If the first installment of “Pirates of the Caribbean” belonged to Orlando Bloom, and the second to Johnny Depp, this latest offering is the property of Keira Knightley, with a nod to Geoffrey Rush. This time out, her damsel is given more action and more depth. She is, at different times in the story, rescuer, ship’s Captain, main love interest, sword-wielding warrior, and possibly the human incarnation of a malevolent Goddess (which does sound like a Hollywood starlet to me). The always-engaging Knightley proves herself able to the task, but the movie itself does not. With enough writers credited to form a soccer team, you need a cartographer to help you wend your way through the needlessly convoluted plotlines — from the salvation of Jack Sparrow to the destruction of Davy Jones, plus the redemption of Bootstrap Bill, and the dangers that imposes on his son. Oh, we can’t forget the Royal Navy, the ‘true pirates’ and a Poseidon-like creature called Calypso. There’s a lot here but, as a Keira Knightley-vehicle, she is in the middle of most of this mess.
The Defending Champion
Until “Bend It Like Beckham” hit the American theaters in 2003 (UK 2002), Keira Knightley was a child actress (started at seven) who was landing support roles like Robin Hood’s daughter and watching other of her productions go straight to video. But “Bend It Like Beckham” earned a respectable $32-million. It was just the ticket for parents constantly on the lookout for movie fare they can let their teens view that they could also appreciate, where the star was not named CGI. Writer/director Gurinder Chada should be in Knightley’s will because this wonderful mix of romantic comedy and friendship coming-of-age really gave her the role she needed. She played Jules, a gifted soccer-player, who befriends newcomer actress Parminder Nagra who plays Jess, a London East Indian teen who resists the familial and cultural pressures to behave like a lady and abandon her passion for soccer. While playing clandestinely with some guy chums in a nearby park, Jess and Jules connect, and both realize they face similar pressures to conform even though they come from drastically different cultures. Jules convinces Jess to join her all-girl team, coached by Jonathan Rhys Meyers, despite Jess’s increasing involvement in her sister’s upcoming traditional Indian wedding. A further complication is Jess’ attraction to her new coach, who already is fending off a ‘crush’ from Knightley. The point is that Keira Knightley got the ball in this film and ran with it.

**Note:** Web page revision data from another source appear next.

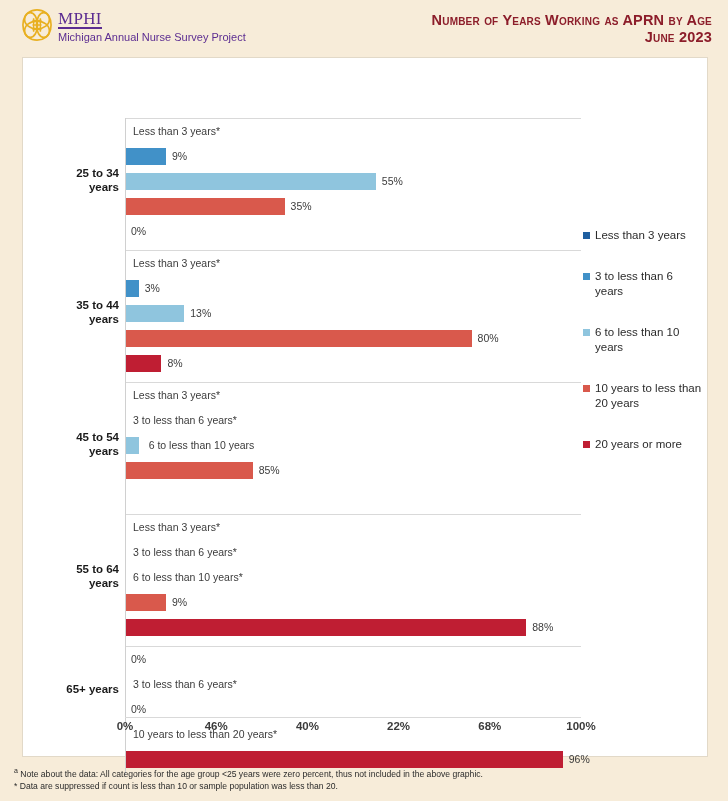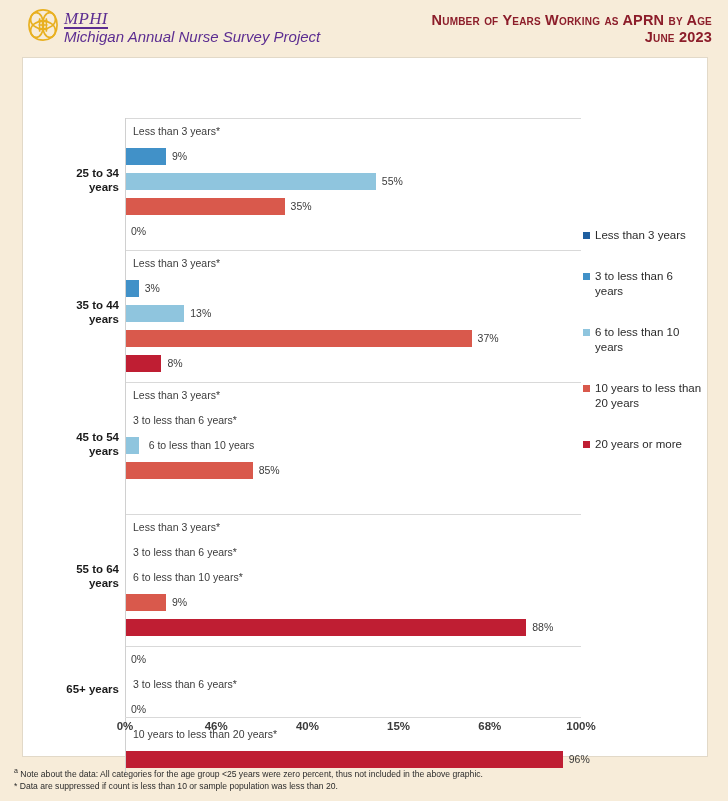--- a/index.html
+++ b/index.html
@@ -10,36 +10,36 @@
     font-family:"Liberation Sans", sans-serif;
     color:#1a1a1a;
     overflow:hidden;
     position:relative;
   }
   
   #header{
     position:absolute;left:0;top:0;width:728px;height:54px;
   }
   #logo-block{
-    position:absolute;left:26px;top:7px;
-    display:flex;align-items:flex-end;font-style:italic;
+    position:absolute;left:20px;top:7px;
+    display:flex;align-items:flex-end;
   }
   #logo-mark{
     width:34px;height:36px;margin-right:4px;flex:none;
   }
   #logo-text{padding-top:2px;}
   #logo-acronym{
     font-family:"Liberation Serif", serif;
     font-size:17px;font-weight:400;color:#5c2d91;
     line-height:17px;letter-spacing:.3px;
     border-bottom:2px solid #5c2d91;
     display:inline-block;padding-bottom:0px;
   }
   #logo-tagline{
-    font-size:15px;color:#5c2d91;line-height:12px;
+    font-size:11px;color:#5c2d91;line-height:12px;
     margin-top:2px;white-space:nowrap;
   }
   #title-block{
     position:absolute;right:16px;top:12px;
     text-align:right;
     color:#8c1d2a;
     font-variant:small-caps;
     font-weight:bold;
     font-size:14.5px;
     line-height:17px;
@@ -189,21 +189,21 @@
           <div class="bar-row">
             <div class="bar" title="3 to less than 6 years" style="width: 13.68px; background: rgb(65, 145, 200);"></div>
             <span class="bar-value" style="left: 19.68px;">3%</span>
           </div>
           <div class="bar-row">
             <div class="bar" title="6 to less than 10 years" style="width: 59.28px; background: rgb(143, 197, 222);"></div>
             <span class="bar-value" style="left: 65.28px;">13%</span>
           </div>
           <div class="bar-row">
             <div class="bar" title="10 years to less than 20 years" style="width: 346.56px; background: rgb(217, 89, 76);"></div>
-            <span class="bar-value" style="left: 352.56px;">37%</span>
+            <span class="bar-value" style="left: 352.56px;">80%</span>
           </div>
           <div class="bar-row">
             <div class="bar" title="20 years or more" style="width: 36.48px; background: rgb(191, 30, 51);"></div>
             <span class="bar-value" style="left: 42.48px;">8%</span>
           </div>
         </div>
         <div class="grouplabel" style="top: 239.5px;">
           <div>35 to 44</div>
           <div>years</div>
         </div>
@@ -269,21 +269,21 @@
           </div>
         </div>
         <div class="grouplabel" style="top: 624px;">65+ years</div>
       </div>
     <div id="axis-line"></div>
     <div id="axis-base"></div>
     <div id="xaxis">
         <span class="xtick" style="left: 0px;">0%</span>
         <span class="xtick" style="left: 91.2px;">46%</span>
         <span class="xtick" style="left: 182.4px;">40%</span>
-        <span class="xtick" style="left: 273.6px;">15%</span>
+        <span class="xtick" style="left: 273.6px;">22%</span>
         <span class="xtick" style="left: 364.8px;">68%</span>
         <span class="xtick" style="left: 456px;">100%</span>
       </div>
     <div id="legend">
         <div class="legend-item"><span class="legend-swatch" style="background: rgb(31, 95, 160);"></span><span>Less than 3 years</span></div>
         <div class="legend-item"><span class="legend-swatch" style="background: rgb(65, 145, 200);"></span><span>3 to less than 6 years</span></div>
         <div class="legend-item"><span class="legend-swatch" style="background: rgb(143, 197, 222);"></span><span>6 to less than 10 years</span></div>
         <div class="legend-item"><span class="legend-swatch" style="background: rgb(217, 89, 76);"></span><span>10 years to less than 20 years</span></div>
         <div class="legend-item"><span class="legend-swatch" style="background: rgb(191, 30, 51);"></span><span>20 years or more</span></div>
       </div>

In our apples-and-mangoes comparison, “Bend It Like Beckham” is a better film than “Pirates of the Caribbean: At World’s End.” If the question, however, is which one had a more positive impact on Knightley’s career by embedding her into American cinema, offering her years of opportunities to develop her craft, then we have to look at the aptly-cliche’d phrase,”Big Picture.” Her magnetic performance in “Bend It Like Beckham” probably begat her wonderful performance in “Pride and Prejudice” which probably allowed her to score her signature role in the entire “Pirates of the Caribbean” saga. And, the truth is, in a film that is overstuffed and full-of-itself, Knightley lights up that dark pirate screen whenever she appears.
The bottom line here is that if it wasn’t “Bend It Like Beckham” which opened the doors for Keira Knightley, it would have been something else. But the film that has made her a modern day “it” girl, conveyed household word status and paychecks bigger than a pirate’s chest is “Pirates of the Caribbean: At World’s End.” Keira Knightley is in her very early twenties. We’re going to be watching her the rest of our lives but, as memories fade, we will remember “Pirates” as the film where most of us first realized what a star she was.